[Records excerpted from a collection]
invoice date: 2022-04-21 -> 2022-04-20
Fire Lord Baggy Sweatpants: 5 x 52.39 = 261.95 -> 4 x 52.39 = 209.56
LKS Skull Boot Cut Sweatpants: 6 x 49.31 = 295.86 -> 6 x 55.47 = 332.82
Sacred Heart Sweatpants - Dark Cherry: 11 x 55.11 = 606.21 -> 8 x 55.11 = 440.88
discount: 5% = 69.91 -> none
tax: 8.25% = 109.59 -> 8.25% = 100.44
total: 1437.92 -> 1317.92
...
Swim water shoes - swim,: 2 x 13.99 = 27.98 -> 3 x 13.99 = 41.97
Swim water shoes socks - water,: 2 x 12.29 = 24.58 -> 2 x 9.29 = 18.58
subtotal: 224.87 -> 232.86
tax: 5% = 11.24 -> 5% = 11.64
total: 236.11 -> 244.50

Task goal: Starting at the line that has "subtotal: 224.87 -> 232.86" in the records above, restate word for word every line until the one that has "total: 236.11 -> 244.50", and include that one as well.

Solution:
subtotal: 224.87 -> 232.86
tax: 5% = 11.24 -> 5% = 11.64
total: 236.11 -> 244.50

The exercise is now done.